Before-and-after change data
⟨

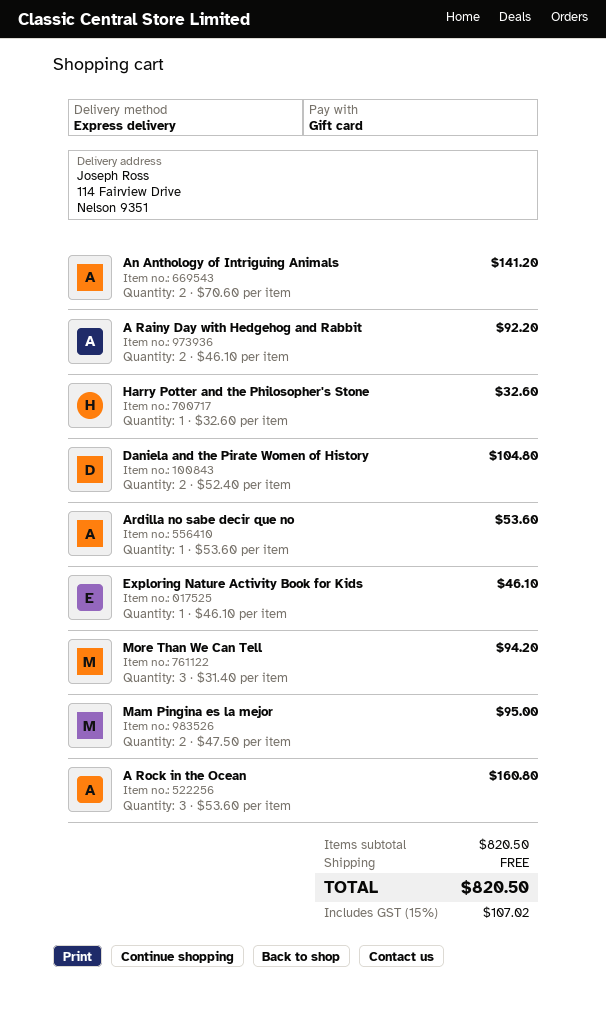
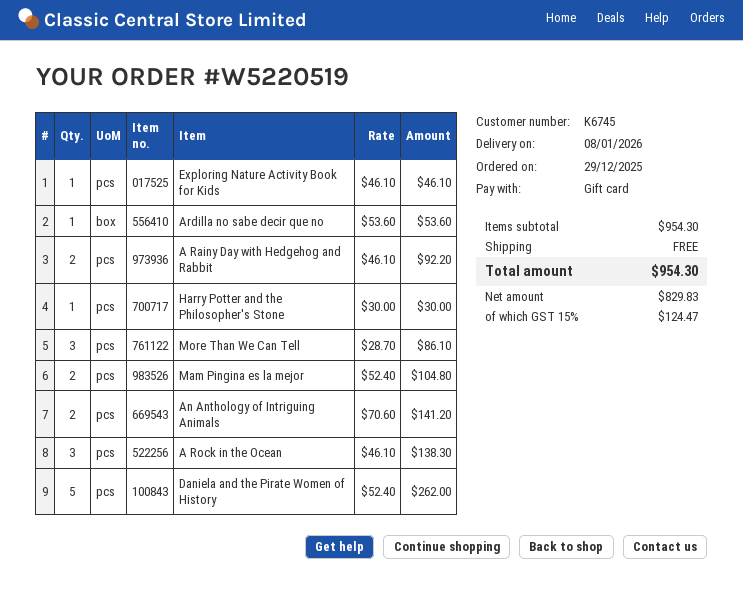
Harry Potter and the Philosopher's Stone: 1 x 32.60 = 32.60 -> 1 x 30.00 = 30.00
Daniela and the Pirate Women of History: 2 x 52.40 = 104.80 -> 5 x 52.40 = 262.00
More Than We Can Tell: 3 x 31.40 = 94.20 -> 3 x 28.70 = 86.10
Mam Pingina es la mejor: 2 x 47.50 = 95.00 -> 2 x 52.40 = 104.80
A Rock in the Ocean: 3 x 53.60 = 160.80 -> 3 x 46.10 = 138.30
subtotal: 820.50 -> 954.30
tax: 15% = 107.02 -> 15% = 124.47
total: 820.50 -> 954.30

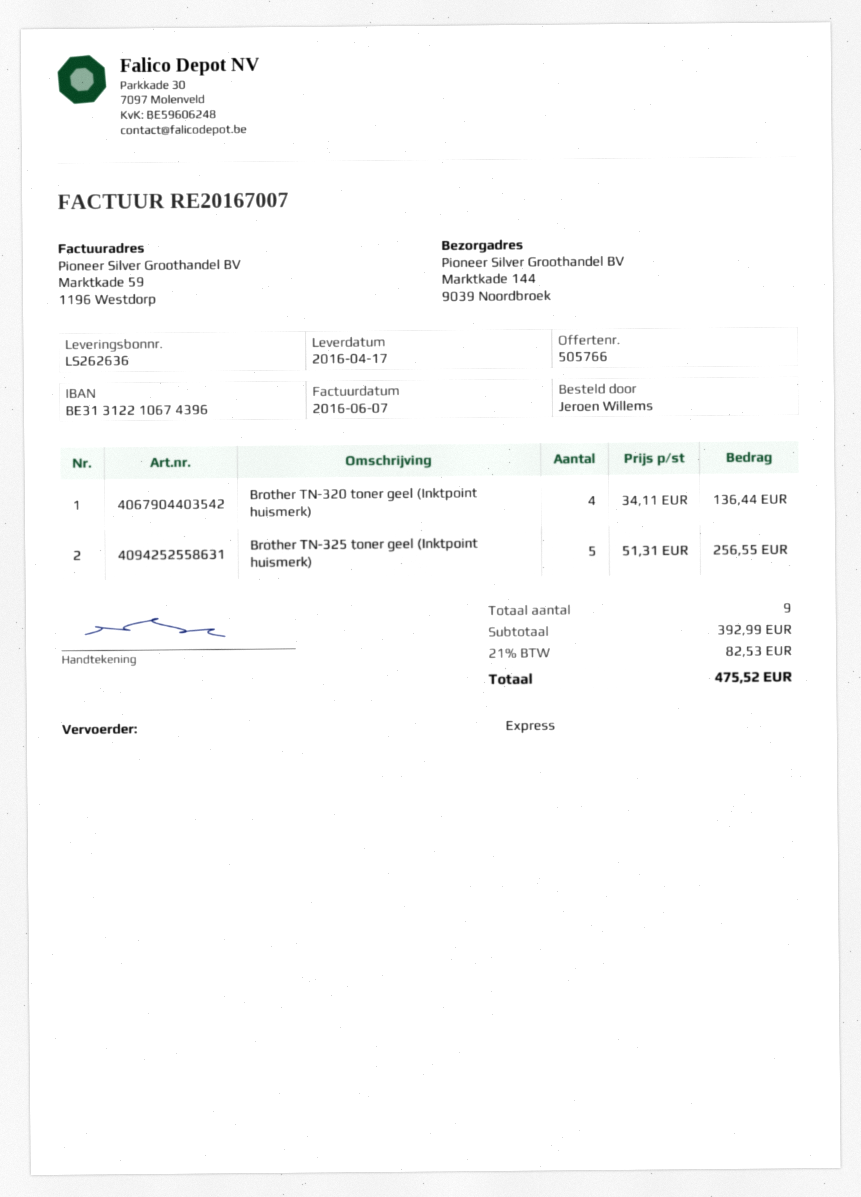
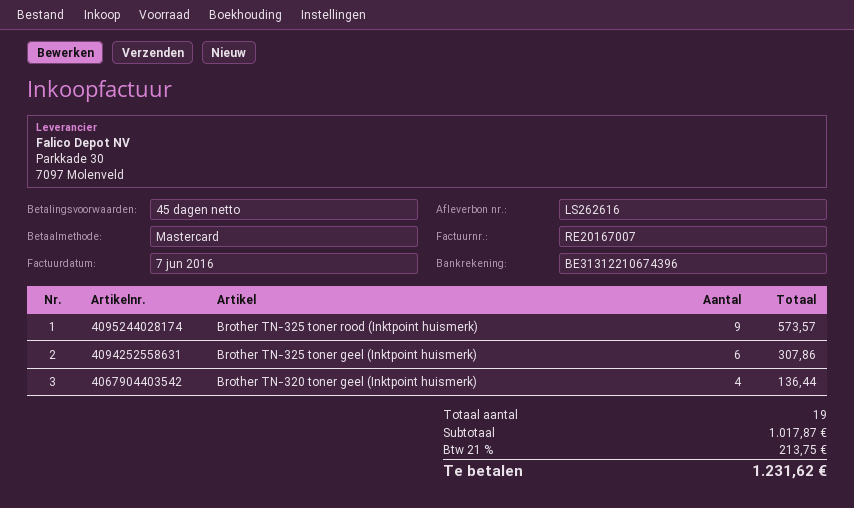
delivery note number: LS262636 -> LS262616
Brother TN-325 toner geel (Inktpoint huismerk): 5 for 256.55 -> 6 for 307.86
Brother TN-325 toner rood (Inktpoint huismerk): none -> 9 for 573.57
total quantity: 9 -> 19
subtotal: 392.99 -> 1017.87
tax: 21% = 82.53 -> 21% = 213.75
total: 475.52 -> 1231.62

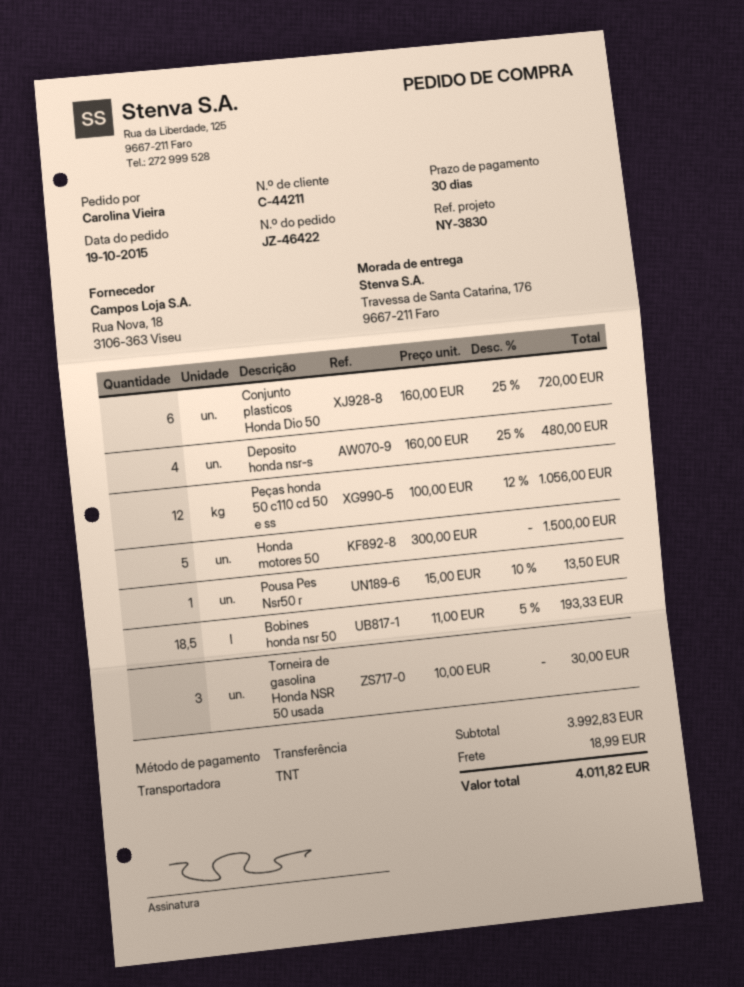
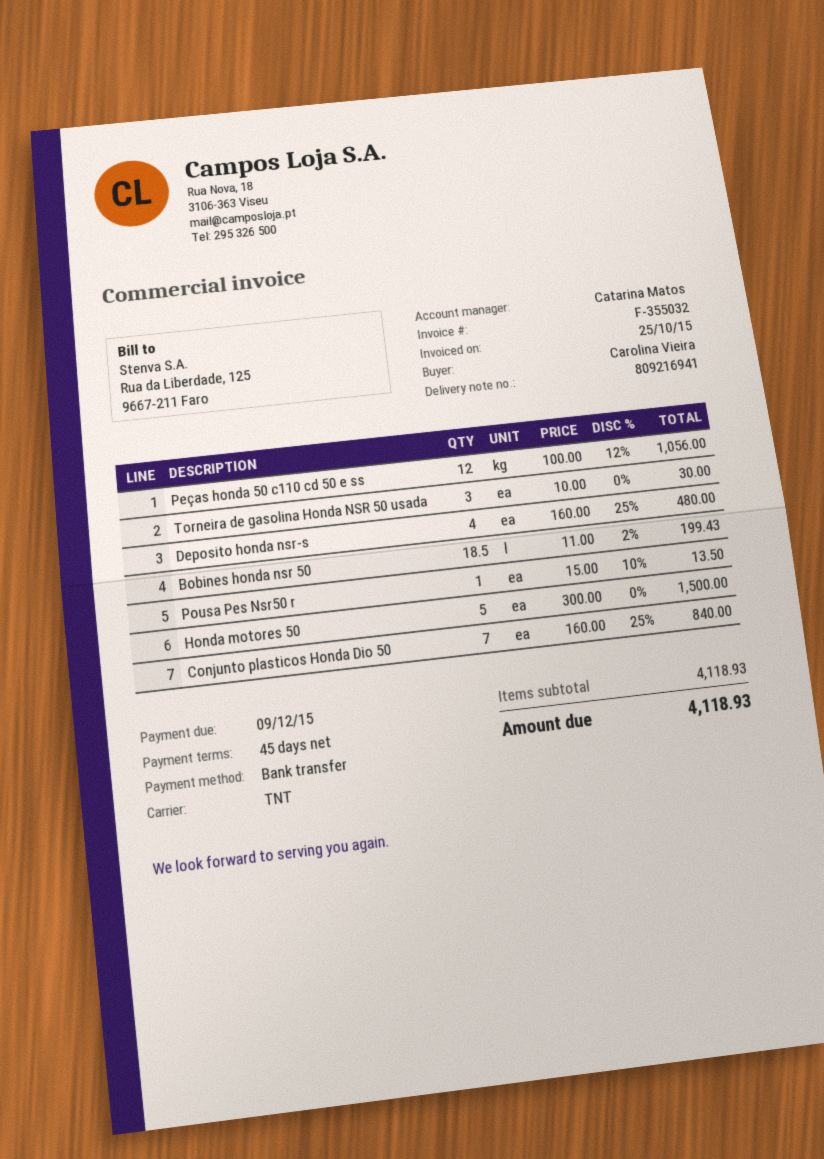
payment terms: 30 days -> 45 days
Conjunto plasticos Honda Dio 50: 6 x 160.00 - 25% = 720.00 -> 7 x 160.00 - 25% = 840.00
Bobines honda nsr 50: 18.5 x 11.00 - 5% = 193.33 -> 18.5 x 11.00 - 2% = 199.43
subtotal: 3992.83 -> 4118.93
shipping: 18.99 -> none
total: 4011.82 -> 4118.93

⟩

◆ **Task details**
Exclude images and repeat all entries exactly.

◆ **Exercise answer**
Harry Potter and the Philosopher's Stone: 1 x 32.60 = 32.60 -> 1 x 30.00 = 30.00
Daniela and the Pirate Women of History: 2 x 52.40 = 104.80 -> 5 x 52.40 = 262.00
More Than We Can Tell: 3 x 31.40 = 94.20 -> 3 x 28.70 = 86.10
Mam Pingina es la mejor: 2 x 47.50 = 95.00 -> 2 x 52.40 = 104.80
A Rock in the Ocean: 3 x 53.60 = 160.80 -> 3 x 46.10 = 138.30
subtotal: 820.50 -> 954.30
tax: 15% = 107.02 -> 15% = 124.47
total: 820.50 -> 954.30

delivery note number: LS262636 -> LS262616
Brother TN-325 toner geel (Inktpoint huismerk): 5 for 256.55 -> 6 for 307.86
Brother TN-325 toner rood (Inktpoint huismerk): none -> 9 for 573.57
total quantity: 9 -> 19
subtotal: 392.99 -> 1017.87
tax: 21% = 82.53 -> 21% = 213.75
total: 475.52 -> 1231.62

payment terms: 30 days -> 45 days
Conjunto plasticos Honda Dio 50: 6 x 160.00 - 25% = 720.00 -> 7 x 160.00 - 25% = 840.00
Bobines honda nsr 50: 18.5 x 11.00 - 5% = 193.33 -> 18.5 x 11.00 - 2% = 199.43
subtotal: 3992.83 -> 4118.93
shipping: 18.99 -> none
total: 4011.82 -> 4118.93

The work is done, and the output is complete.